La investigación en torno al presunto caso de abuso por parte del cura Walter Bustos a un menor de edad en la que ayer quedó involucrado el Arzobispado tras el hallazgo en documento clave en la sede de la Iglesia, suma un nuevo capítulo. Es que, desde el Ministerio Público Fiscal salieron a responder el comunicado firmado por el arzobispo Jorge Lozano que indicaba "lamentamos que no se haya pedido la información previamente". En ese contexto, afirmaron: "Firmaron las actas en disconformidad".
El documento difundido por Fiscalía que lleva la firma de Eduardo Quattropani indica que, "atento al estado público del hecho y al comunicado emitido por la autoridad de la Iglesia Católica, que efectivamente el día viernes 09 de junio del corriente año, se procedió a realizar un allanamiento en el domicilio del Arzobispado de San Juan, sito en Calle Mitre de la Ciudad Capital de San Juan, en busca de documentación pertinente en la Investigación Fiscal llevada contra un sacerdote, por la presunta comisión de un delito contra la integridad sexual de un menor de edad".
Y afirma: "Se informa que, el resultado de tal acto ha sido POSITIVO, logrando el secuestro de documentación que seguramente, coadyuvara al esclarecimiento de los hechos".
Por otra parte, aclara: "Que el procedimiento ha sido ajustado a derecho, habiendo el Arzobispo firmado las actas en disconformidad. Que el disgusto que expresa la autoridad religiosa por el procedimiento, seguramente se hubiese evitado poniendo, espontáneamente, a disposición de la investigación, la documental en cuestión, asi como el testimonio de quienes tuvieron conocimiento de la ocurrencia de hechos relevantes".
Para finalizar: "Creemos firmemente en la igualdad ante la Ley y en la necesidad de proteger a los vulnerables de un modo efectivo".
Cabe recordar que, luego del allanamiento, el Arzobispado había difundido su comunicado, firmado por el arzobispo Jorge Lozano, que rezaba: "Queremos informar que de forma cordial en el procedimiento hicimos entrega de lo requerido. A su vez lamentamos que no se haya pedido la información previamente, sino que se determinara esta medida. Seguimos colaborando con la Justicia y acompañado a las partes como desde un primer momento".
La situación comenzó ayer, cuando, en medio del allanamiento, se secuestró un acta en la que consta el relato de la presunta víctima, quien narraba los ultrajes que padeció del sacerdote. El documento fue confeccionado en octubre de 2018 por el juez instructor del Tribunal Diocesano, David Gómez (también sacerdote), en cuyo tramo final se hace mención al juramento de "guardar secreto de lo actuado".
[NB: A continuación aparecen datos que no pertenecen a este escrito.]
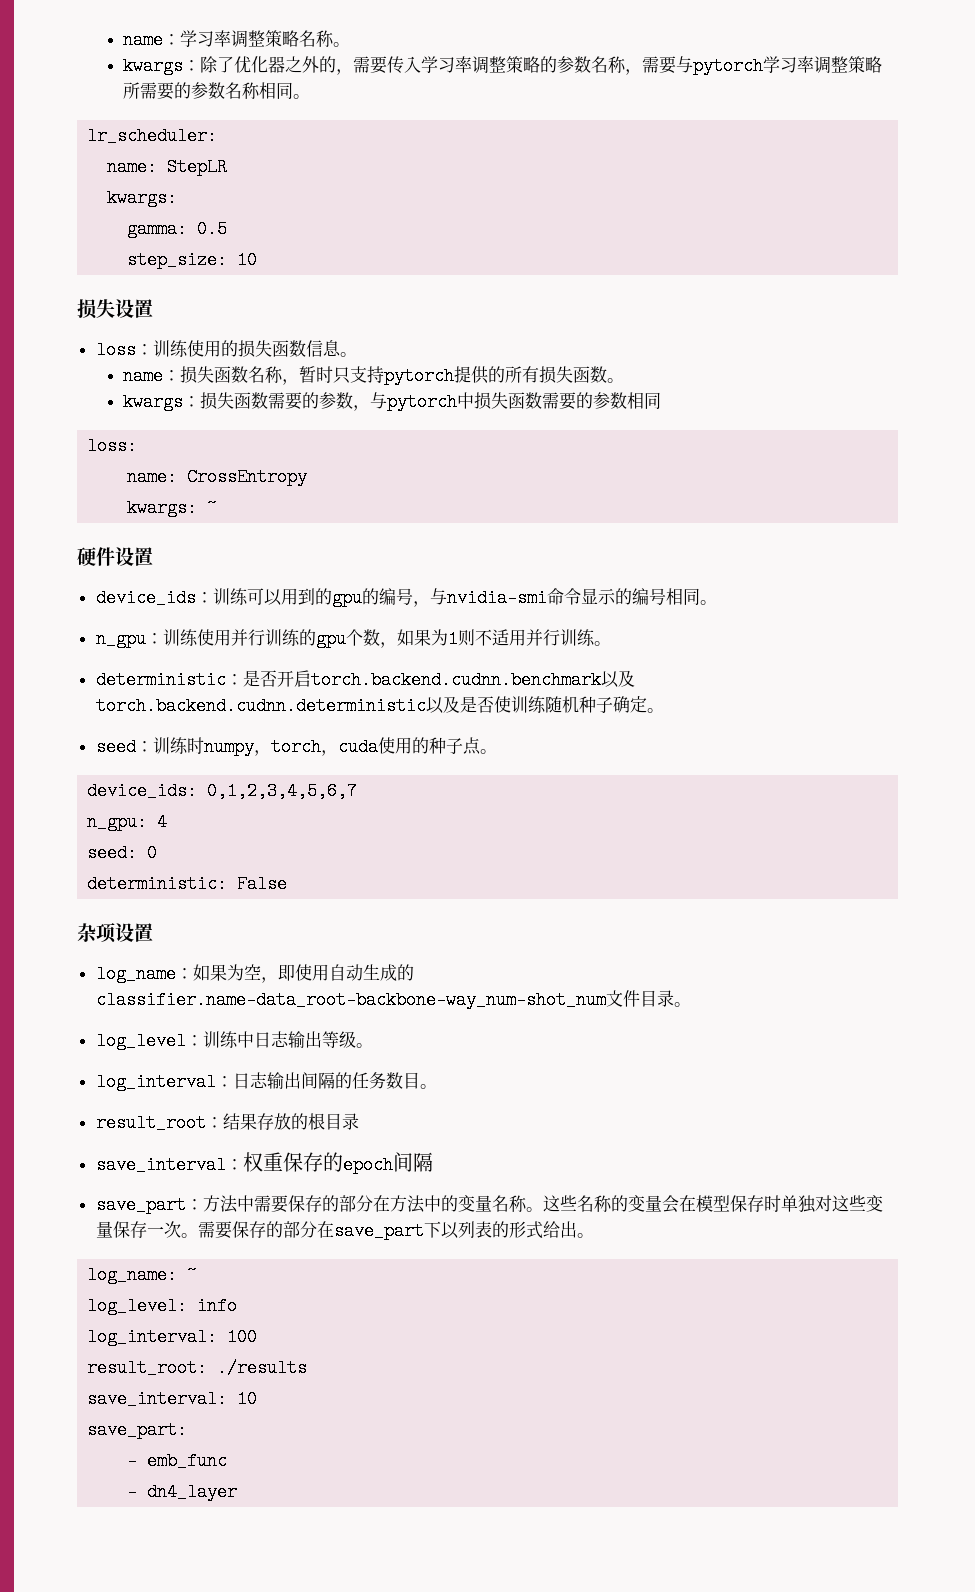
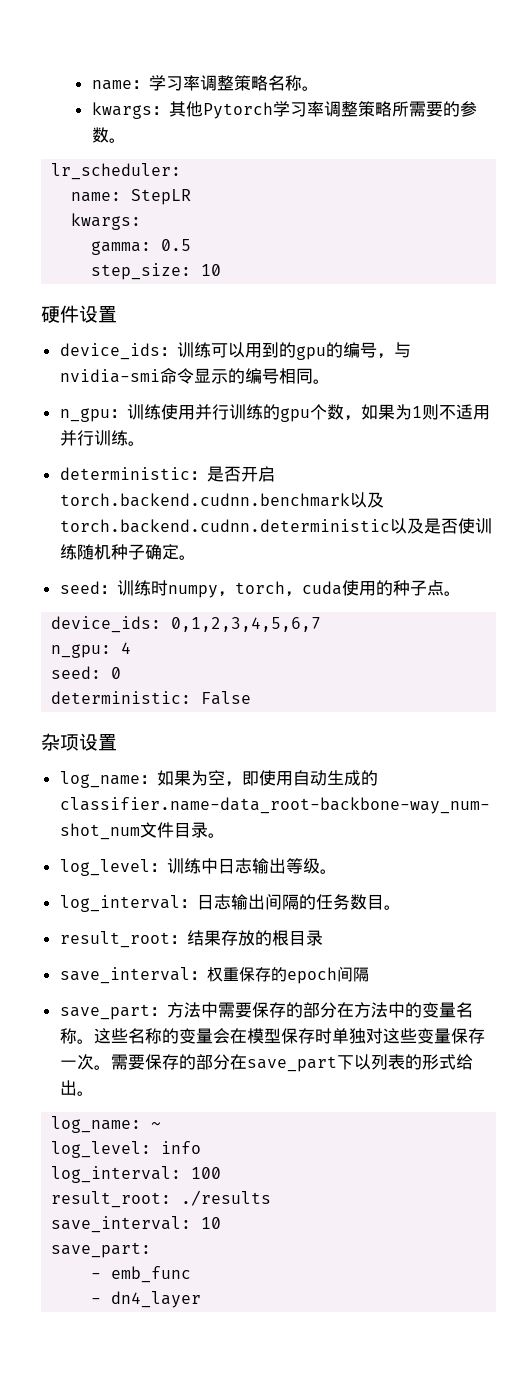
[200,56,764,75] 除了优化器之外的，需要传入学习率调整策略的参数名称，需要与pytorch -> [168,101,273,119] 其他Pytorch
[225,82,294,99] 名称相同 -> (109, 135) none
[77,299,153,319] [95,340,357,359] [123,366,625,385] [123,392,662,411] [87,437,138,455] [127,468,308,486] [127,499,218,517] // 损失设置 // loss：训练使用的损失函数信息。 // name：损失函数名称，暂时只支持pytorch提供的所有损失函数。 // kwargs：损失函数需要的参数，与pytorch中损失函数需要的参数相同 // loss: // name: CrossEntropy // kwargs: ~ -> (222, 270) none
El tema es clave, dado que el denunciante había manifestado que un presbítero, que también es abogado, le había hecho firmar una declaración y que le hizo jurar sobre la Biblia que no tenía que decir nada. No sólo eso, sino que otro párroco, Nelson Cuello, quien escuchó y contuvo a la víctima y le aconsejó que le contara a su madre, señaló que informó a monseñor Jorge Lozano de la situación y que este le habría expresado que le daría intervención al padre Gómez, según consta en el expediente.